44      Dans le cadre du présent grief, la Commission reproche au Royaume d’Espagne d’avoir méconnu uniquement l’obligation de prévenir la détérioration de l’état des masses d’eau souterraines visée à l’article 4, paragraphe 1, sous b), i), de la directive 2000/60.

45      Il en résulte qu’il y a lieu d’écarter, d’ores et déjà, l’argument du Royaume d’Espagne selon lequel l’article 4, paragraphe 4, de la directive 2000/60 lui permettait de reporter le respect des obligations résultant de l’article 4, paragraphe 1, sous b), de cette directive en ce qui concerne notamment les trois masses d’eau, situées dans l’espace naturel protégé de Doñana. En effet, ainsi qu’il a été relevé par Mme l’avocate générale au point 153 de ses conclusions, l’exception de reporter la réalisation des objectifs fixés à l’article 4, paragraphe 1, sous b), de la directive 2000/60 n’est applicable qu’à l’obligation d’amélioration établie au point ii) de cette disposition, mais non à l’obligation de prévention de la détérioration visée à son point i), dont le non-respect est reproché en l’espèce par la Commission.

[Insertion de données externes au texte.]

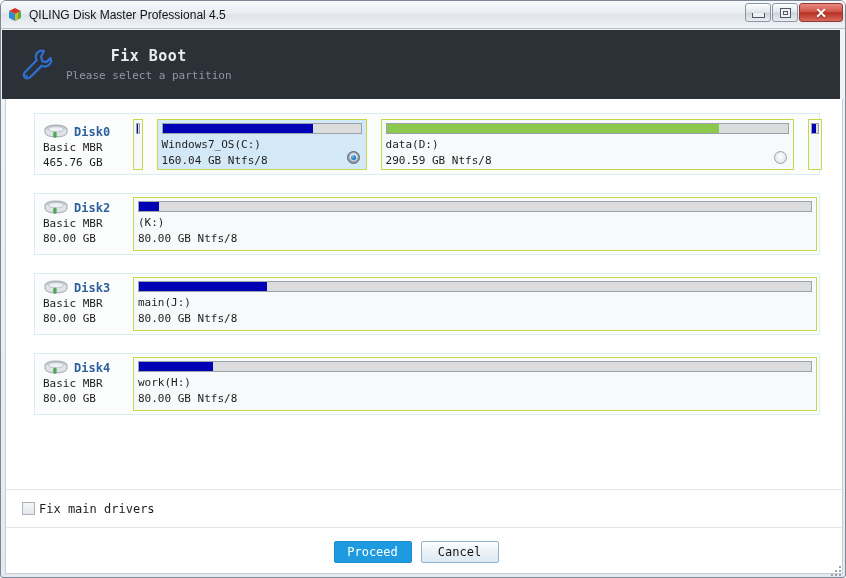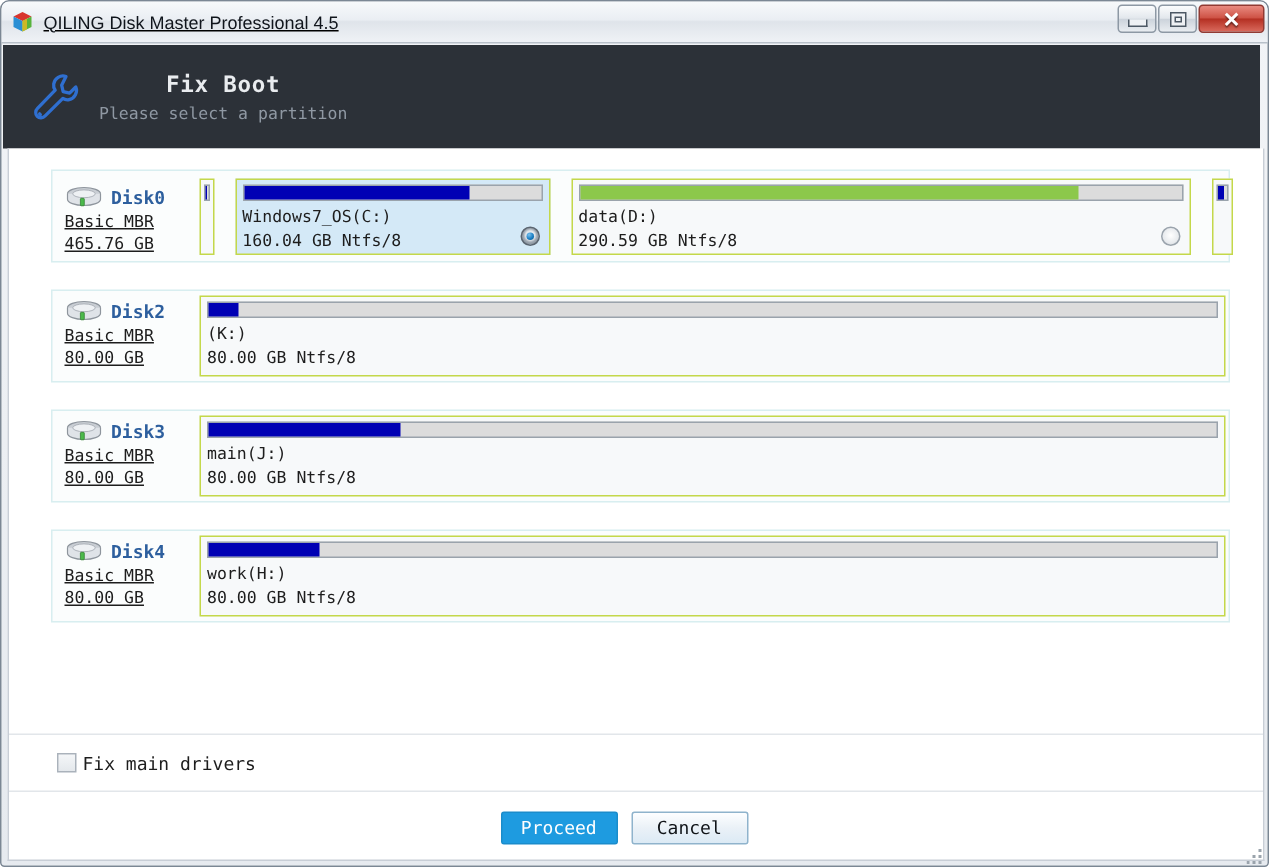"QILING Disk Master Professional 4.5" #titlebar { text-decoration: underline -> none }
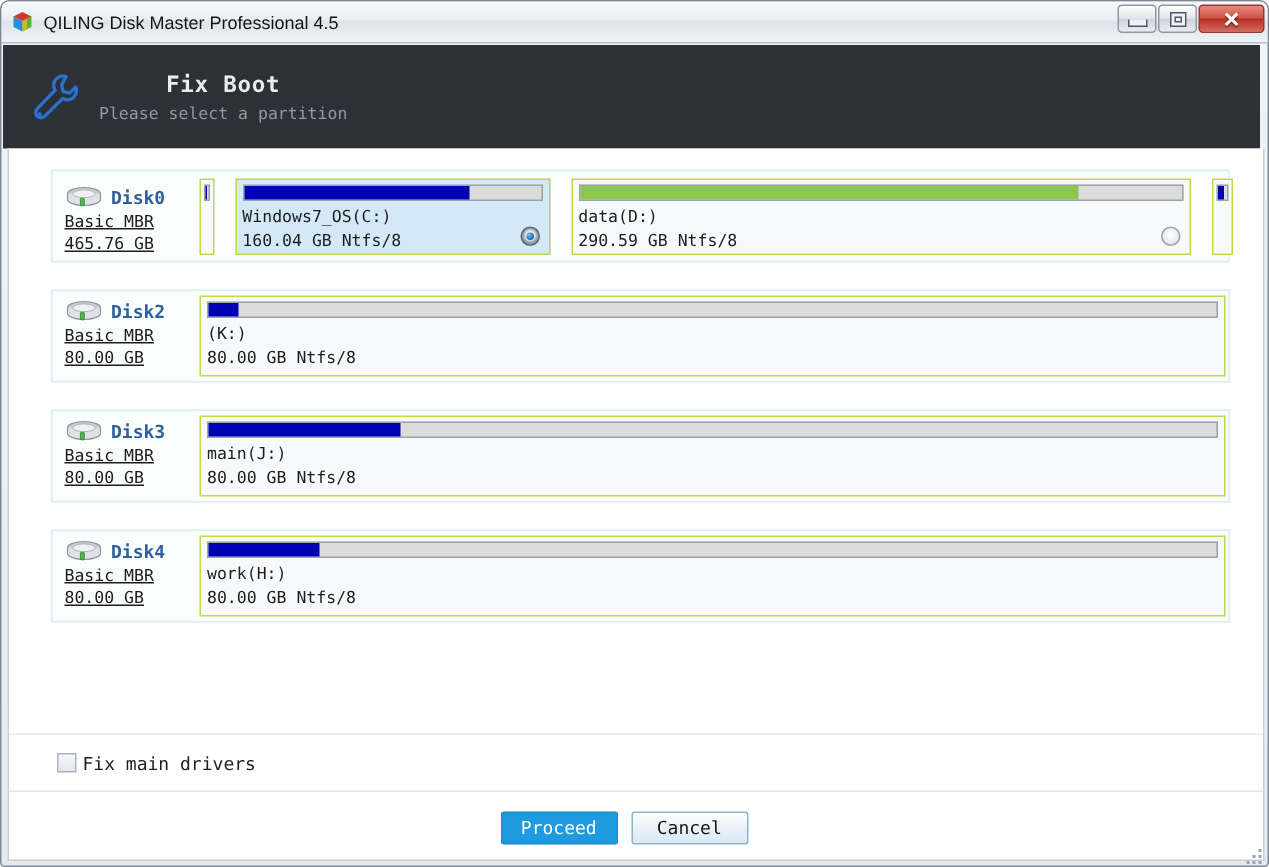"Basic MBR" .disk-meta { text-decoration: underline -> none }
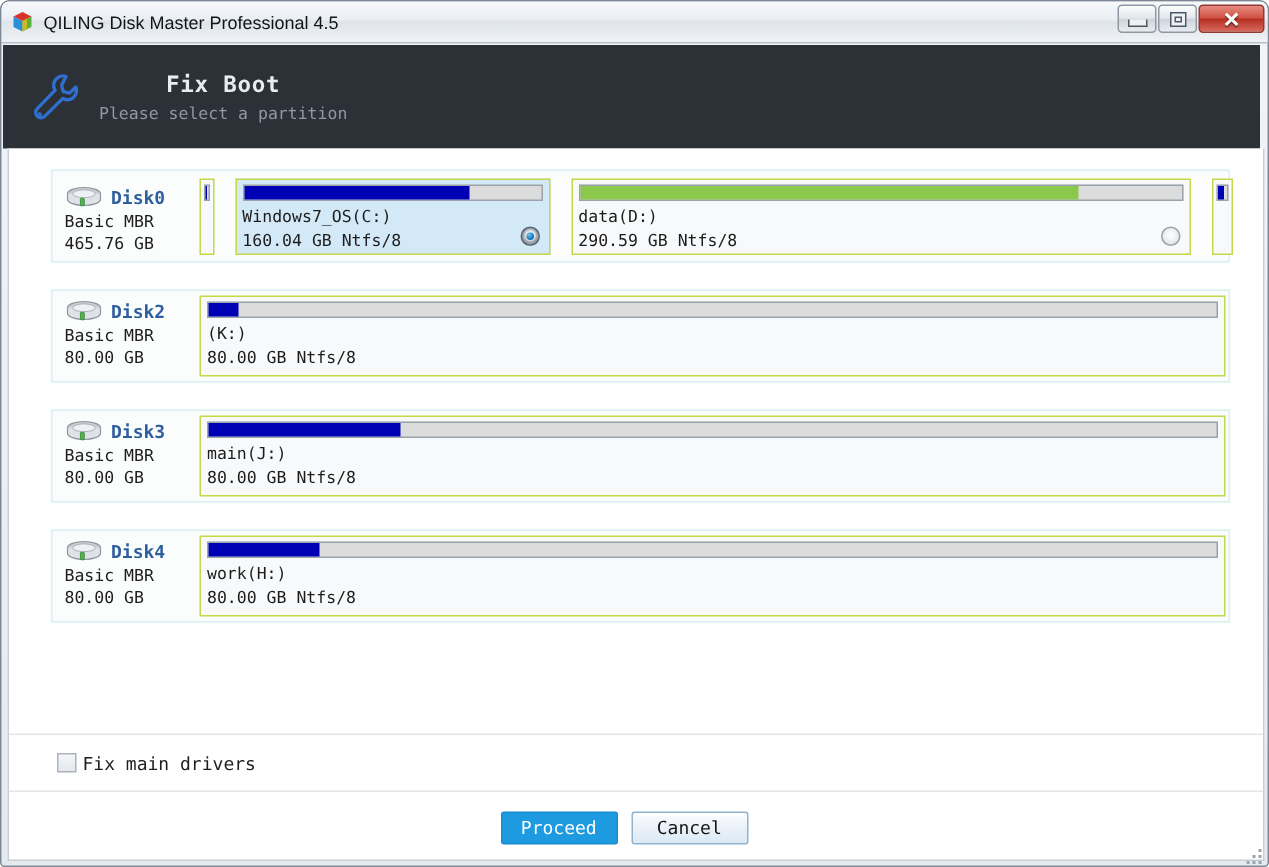"Fix main drivers" #options { padding-left: 32px -> 16px }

46      S’agissant de la question de savoir si le Royaume d’Espagne a manqué à l’obligation de prévenir la détérioration de l’état des masses d’eau souterraines de l’espace naturel protégé de Doñana, en violation l’article 4, paragraphe 1, sous b), i), de la directive 2000/60, il y a lieu de rappeler, d’abord, que, conformément à une jurisprudence constante, dans le cadre d’une procédure en manquement, il incombe à la Commission d’établir l’existence du manquement allégué et d’apporter à la Cour les éléments nécessaires à la vérification par celle-ci de l’existence de ce manquement, sans que la Commission puisse se fonder sur une présomption quelconque [voir, en ce sens, arrêt du 5 mars 2020, Commission/Chypre (Collecte et épuration des eaux urbaines résiduaires), C‑248/19, non publié, EU:C:2020:171, point 20 ainsi que jurisprudence citée].

47      Ensuite, c’est seulement lorsque la Commission a fourni suffisamment d’éléments en vue d’établir l’existence du manquement allégué qu’il incombe à l’État membre de contester de manière substantielle et détaillée les éléments ainsi présentés et les conséquences qui en découlent [voir, par analogie, arrêt du 28 mars 2019, Commission/Irlande (Système de collecte et de traitement des eaux usées), C‑427/17, non publié, EU:C:2019:269, point 39 ainsi que jurisprudence citée].

48      Enfin, selon la jurisprudence, il ressort de l’économie de l’article 4 de la directive 2000/60 que les détériorations de l’état d’une masse d’eau, même transitoires, ne sont autorisées qu’à de sévères conditions et que le seuil au-delà duquel est constatée une violation de l’obligation de prévenir la détérioration de l’état d’une masse d’eau doit être bas (voir, en ce sens, arrêt du 1er juillet 2015, Bund für Umwelt und Naturschutz Deutschland, C‑461/13, EU:C:2015:433, point 67).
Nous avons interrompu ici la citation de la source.